__Work instruction__: Copy every line of the data that includes the string "Humangear".

__Detected change data__:
____________
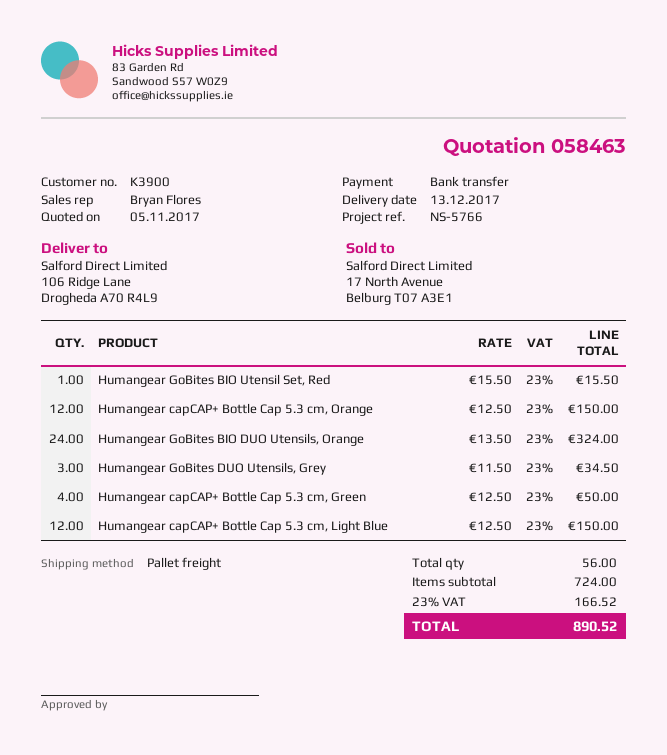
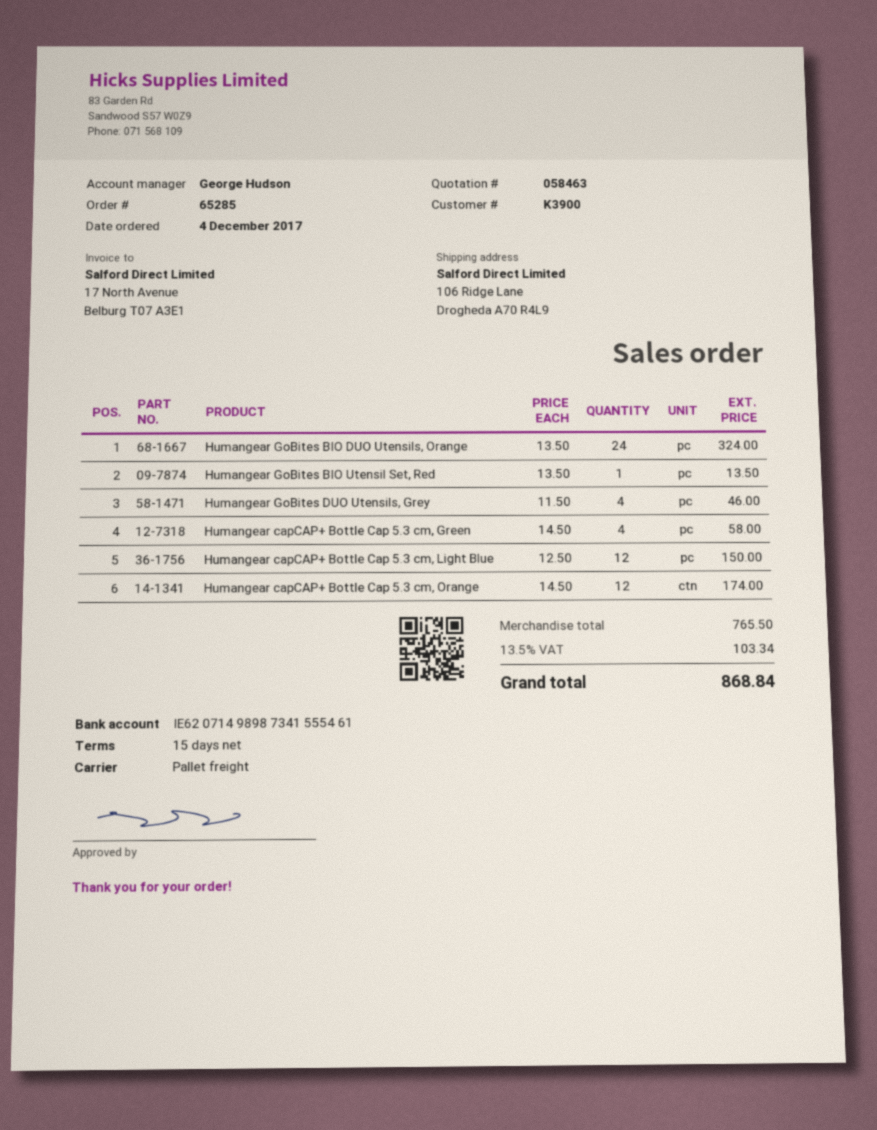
sales rep: Bryan Flores -> George Hudson
Humangear GoBites BIO Utensil Set, Red: 1 x 15.50 = 15.50 -> 1 x 13.50 = 13.50
Humangear capCAP+ Bottle Cap 5.3 cm, Orange: 12 x 12.50 = 150.00 -> 12 x 14.50 = 174.00
Humangear GoBites DUO Utensils, Grey: 3 x 11.50 = 34.50 -> 4 x 11.50 = 46.00
Humangear capCAP+ Bottle Cap 5.3 cm, Green: 4 x 12.50 = 50.00 -> 4 x 14.50 = 58.00
subtotal: 724.00 -> 765.50
tax: 23% = 166.52 -> 13.5% = 103.34
total: 890.52 -> 868.84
____________
__Result of this exercise__:
Humangear GoBites BIO Utensil Set, Red: 1 x 15.50 = 15.50 -> 1 x 13.50 = 13.50
Humangear capCAP+ Bottle Cap 5.3 cm, Orange: 12 x 12.50 = 150.00 -> 12 x 14.50 = 174.00
Humangear GoBites DUO Utensils, Grey: 3 x 11.50 = 34.50 -> 4 x 11.50 = 46.00
Humangear capCAP+ Bottle Cap 5.3 cm, Green: 4 x 12.50 = 50.00 -> 4 x 14.50 = 58.00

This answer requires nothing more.